Porté par Margot Robbie et Jacob Elordi, le film devrait trouver sa force dans la relation entre Catherine et Heathcliff. Pourtant, cette passion semble ici réduite à un romantisme adolescent. L’amour comme la sexualité manquent d’incarnation et d’ancrage au réel, ce qui pourra toucher un public en découverte des sentiments et de leurs corps, mais laisser les autres à distance.
La mise en scène, avec ses textures appuyées et ses élans parfois excessifs, renforce cette impression d’artificialité.
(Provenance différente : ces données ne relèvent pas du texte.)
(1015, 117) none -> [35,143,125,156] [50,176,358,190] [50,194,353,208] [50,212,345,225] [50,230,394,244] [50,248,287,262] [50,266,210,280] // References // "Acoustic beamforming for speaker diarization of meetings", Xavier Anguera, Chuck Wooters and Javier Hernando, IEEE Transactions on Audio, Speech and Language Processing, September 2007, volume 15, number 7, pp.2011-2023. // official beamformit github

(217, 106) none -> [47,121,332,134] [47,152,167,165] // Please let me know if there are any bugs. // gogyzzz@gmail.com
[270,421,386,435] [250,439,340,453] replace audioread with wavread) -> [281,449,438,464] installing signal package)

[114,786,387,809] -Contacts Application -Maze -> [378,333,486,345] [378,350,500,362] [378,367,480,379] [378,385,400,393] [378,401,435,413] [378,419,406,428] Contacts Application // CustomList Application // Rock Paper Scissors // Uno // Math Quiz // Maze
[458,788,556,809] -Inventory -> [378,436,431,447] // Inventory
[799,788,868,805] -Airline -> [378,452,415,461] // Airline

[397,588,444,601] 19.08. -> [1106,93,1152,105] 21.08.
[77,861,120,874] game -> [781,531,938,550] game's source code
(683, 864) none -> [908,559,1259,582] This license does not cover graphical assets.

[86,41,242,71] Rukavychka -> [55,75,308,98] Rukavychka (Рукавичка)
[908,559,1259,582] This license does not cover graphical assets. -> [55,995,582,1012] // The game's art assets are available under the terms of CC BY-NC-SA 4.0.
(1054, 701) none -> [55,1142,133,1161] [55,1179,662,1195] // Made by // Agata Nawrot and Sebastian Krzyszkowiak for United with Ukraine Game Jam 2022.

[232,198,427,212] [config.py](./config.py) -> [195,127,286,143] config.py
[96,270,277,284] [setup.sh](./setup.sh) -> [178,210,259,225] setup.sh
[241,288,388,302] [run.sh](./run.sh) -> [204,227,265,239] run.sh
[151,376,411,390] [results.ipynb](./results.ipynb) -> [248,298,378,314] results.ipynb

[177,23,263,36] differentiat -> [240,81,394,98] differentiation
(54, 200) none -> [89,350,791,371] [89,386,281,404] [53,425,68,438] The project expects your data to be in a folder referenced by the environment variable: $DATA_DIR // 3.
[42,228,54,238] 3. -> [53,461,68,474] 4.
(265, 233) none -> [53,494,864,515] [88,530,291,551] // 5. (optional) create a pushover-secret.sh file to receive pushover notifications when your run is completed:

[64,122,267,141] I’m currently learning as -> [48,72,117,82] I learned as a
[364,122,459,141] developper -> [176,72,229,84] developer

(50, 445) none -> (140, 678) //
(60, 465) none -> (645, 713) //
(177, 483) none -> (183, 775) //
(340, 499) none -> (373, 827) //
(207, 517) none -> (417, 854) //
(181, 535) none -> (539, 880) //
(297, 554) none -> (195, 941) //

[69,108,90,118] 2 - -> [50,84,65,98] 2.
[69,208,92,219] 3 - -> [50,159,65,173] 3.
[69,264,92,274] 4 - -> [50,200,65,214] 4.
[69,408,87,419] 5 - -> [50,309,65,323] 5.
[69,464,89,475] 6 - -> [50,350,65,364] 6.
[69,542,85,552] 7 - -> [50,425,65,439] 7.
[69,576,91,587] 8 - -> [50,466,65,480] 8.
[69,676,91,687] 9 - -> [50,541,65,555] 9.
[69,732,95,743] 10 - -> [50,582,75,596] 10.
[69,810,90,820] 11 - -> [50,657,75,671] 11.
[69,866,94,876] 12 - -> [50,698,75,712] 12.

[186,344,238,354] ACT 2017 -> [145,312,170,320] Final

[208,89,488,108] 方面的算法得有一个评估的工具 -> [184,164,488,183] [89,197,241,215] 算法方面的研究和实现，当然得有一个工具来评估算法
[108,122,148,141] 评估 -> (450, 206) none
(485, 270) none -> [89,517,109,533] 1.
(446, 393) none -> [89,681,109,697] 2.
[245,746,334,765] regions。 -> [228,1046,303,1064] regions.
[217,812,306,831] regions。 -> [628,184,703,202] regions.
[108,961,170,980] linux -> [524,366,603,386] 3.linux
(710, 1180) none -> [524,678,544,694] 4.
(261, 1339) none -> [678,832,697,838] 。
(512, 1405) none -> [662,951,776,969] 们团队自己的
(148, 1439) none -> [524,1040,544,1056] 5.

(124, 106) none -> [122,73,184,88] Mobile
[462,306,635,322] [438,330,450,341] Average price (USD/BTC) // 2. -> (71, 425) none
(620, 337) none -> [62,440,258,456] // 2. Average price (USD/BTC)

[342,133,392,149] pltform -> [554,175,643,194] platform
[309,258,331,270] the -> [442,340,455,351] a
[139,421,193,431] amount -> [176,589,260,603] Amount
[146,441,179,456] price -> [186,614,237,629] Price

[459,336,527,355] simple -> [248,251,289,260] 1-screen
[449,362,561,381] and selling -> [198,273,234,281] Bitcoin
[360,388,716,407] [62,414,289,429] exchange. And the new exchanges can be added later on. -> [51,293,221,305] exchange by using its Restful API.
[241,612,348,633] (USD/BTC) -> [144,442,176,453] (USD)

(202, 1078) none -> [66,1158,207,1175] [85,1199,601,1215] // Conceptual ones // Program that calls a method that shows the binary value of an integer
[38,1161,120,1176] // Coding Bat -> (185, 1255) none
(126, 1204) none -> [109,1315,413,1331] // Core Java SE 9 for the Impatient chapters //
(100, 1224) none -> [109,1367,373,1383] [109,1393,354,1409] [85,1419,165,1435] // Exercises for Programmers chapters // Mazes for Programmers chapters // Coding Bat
Si ces choix témoignent d’une vision et ne sont pas en soi dérangeants, ils participent à enfermer le film dans une bulle esthétique peu connectée au réel.
Reste une œuvre clivante : visuellement habitée, libre dans son adaptation, mais émotionnellement inégale, comme pensée avant tout pour un regard adolescent plutôt que pour une exploration universelle et nuancée des passions humaines.
Chronique ajoutée ce 22 avril 2026 à 12h52.